When the repas gastronomique des Français was deemed worthy of a place on UNESCO’s Representative List of Intangible Cultural Heritage in 2010, the decision was hailed as a triumph for cultural diversity. Yet, culinary traditions in France remain persistently rooted in legacies of colonialism that are invisible to many. With this in mind, this article examines the enduring symbolic power of French cuisine alongside colonial notions of race through an analysis of the tropes and procedures of a 1932 board game doubling as an advertisement for ‘Indochinese Rice’ in France. I argue that just as French citizens learned from the game to incorporate rice into their daily eating habits, they also learned how to integrate visibly racialized Vietnamese people into the national body politic. For not only are citizens ‘buying into’ the colonial project with the help of this piece of publicity, the board game actively teaches racist colonial ideologies. Building on extant analyses of colonial ephemera, this article considers how notions of ‘race’ and racism against the Vietnamese were learned by French citizens through food, and how that racialized understanding would influence the reception and assimilation of the Vietnamese in France in the 20th and 21st centuries.

RÉSUMÉ

Quand le repas gastronomique des Français a été jugé digne d’une place sur la Liste représentative du patrimoine culturel immatériel de l’humanité de l’Unesco en 2010, la décision a été acclamée comme un triomphe de la diversité culturelle. Pourtant les traditions culinaires en France demeurent obstinément ancrées dans l’héritage du colonialisme de façon souvent invisible. A cet égard, cet article examine la puissance symbolique tenace de la cuisine française à travers les notions coloniales de la ‘race’ en analysant les tropes et les procédures d’un jeu de l’oie de 1932 qui est également une publicité pour ‘le riz d’Indochine’ en France. Je soutiens qu’en même temps que les citoyens français apprenaient à incorporer le riz dans leurs habitudes alimentaires quotidiennes grâce au jeu de l’oie, ils apprenaient également comment intégrer les Vietnamiens qui sont visiblement racisés dans le corps politique national. Car les citoyens ont non seulement ‘investi’ dans le projet colonial à l’aide de cette publicité, le jeu de l’oie employait une approche active pour enseigner des idéologies du racisme colonial. En m’appuyant sur les analyses existantes des éphémères coloniales, je considère dans cet article comment les notions de la ‘race’ et du racisme contre les Vietnamiens ont été apprises par les citoyens français à l’aide de la cuisine, et comment ces concepts racisés auraient déterminé la réception et l’assimilation des Vietnamiens en France durant le vingtième et le vingt-et-unième siècles.

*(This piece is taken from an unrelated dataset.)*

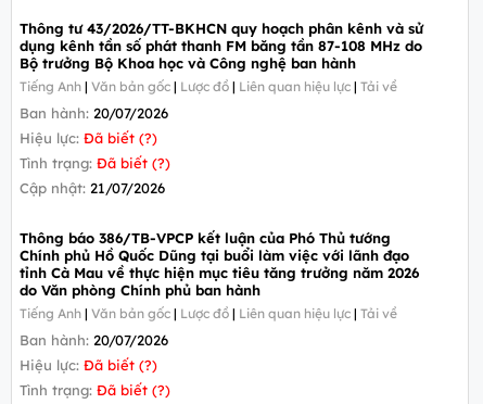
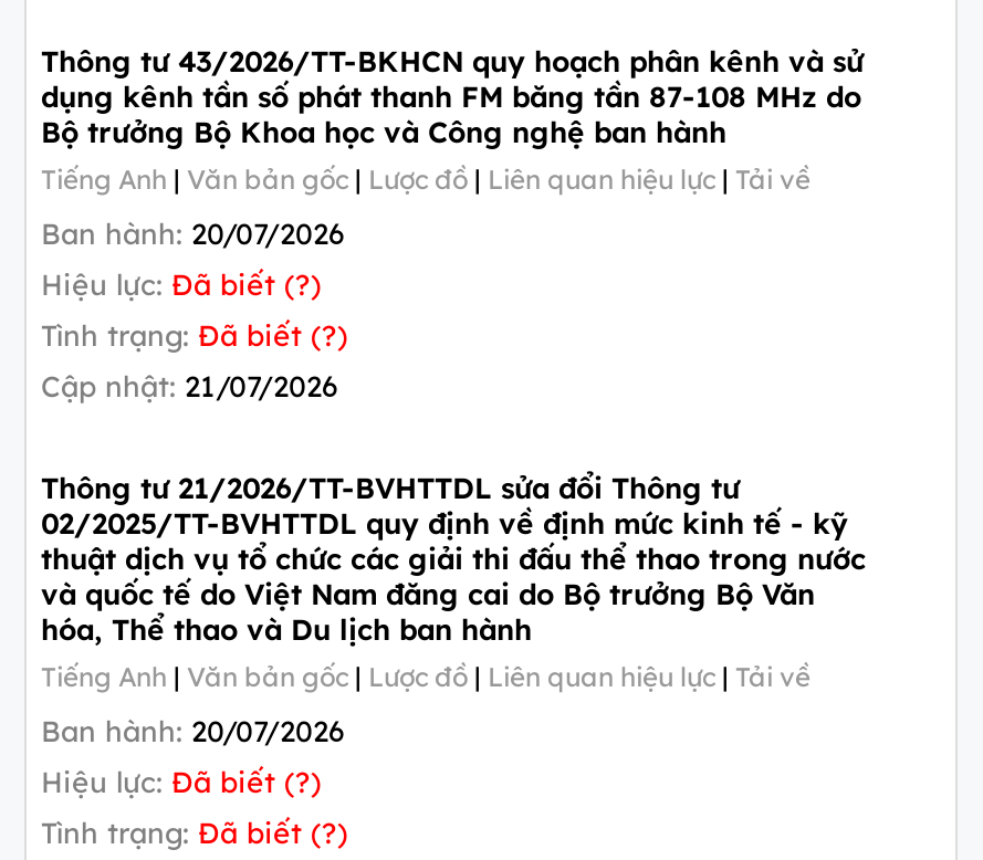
[19,229,418,299] Thông báo 386/TB-VPCP kết luận của Phó Thủ tướng | Chính phủ Hồ Quốc Dũng tại buổi làm việc với lãnh đạo | tỉnh Cà Mau về thực hiện mục tiêu tăng trưởng năm 2026 | do Văn phòng Chính phủ ban hành -> [41,469,866,646] Thông tư 21/2026/TT-BVHTTDL sửa đổi Thông tư | 02/2025/TT-BVHTTDL quy định về định mức kinh tế - kỹ | thuật dịch vụ tổ chức các giải thi đấu thể thao trong nước | và quốc tế do Việt Nam đăng cai do Bộ trưởng Bộ Văn | hóa, Thể thao và Du lịch ban hành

This article is part of the following collections:
Modern and Contemporary France Best Article Prize

Disclosure statement

No potential conflict of interest was reported by the authors.

Notes

1. According to UNESCO’s definition, the repas gastronomique des Français is a celebratory meal comprised of four courses and accompanied by different wines, in addition to an apéritif and a digestif. Other practices concerning the quality of the meal and the presentation of the dinner table are also required, as is the transmission of the meal over generations (UNESCO Citation2010).

2. To be sure, olives and couscous are hardly ‘new discoveries’ for French citizens, particularly for those who are of North African heritage. Indeed, national polls perennially rank couscous as a favourite dish of the French (Durmelat Citation2015b, 105).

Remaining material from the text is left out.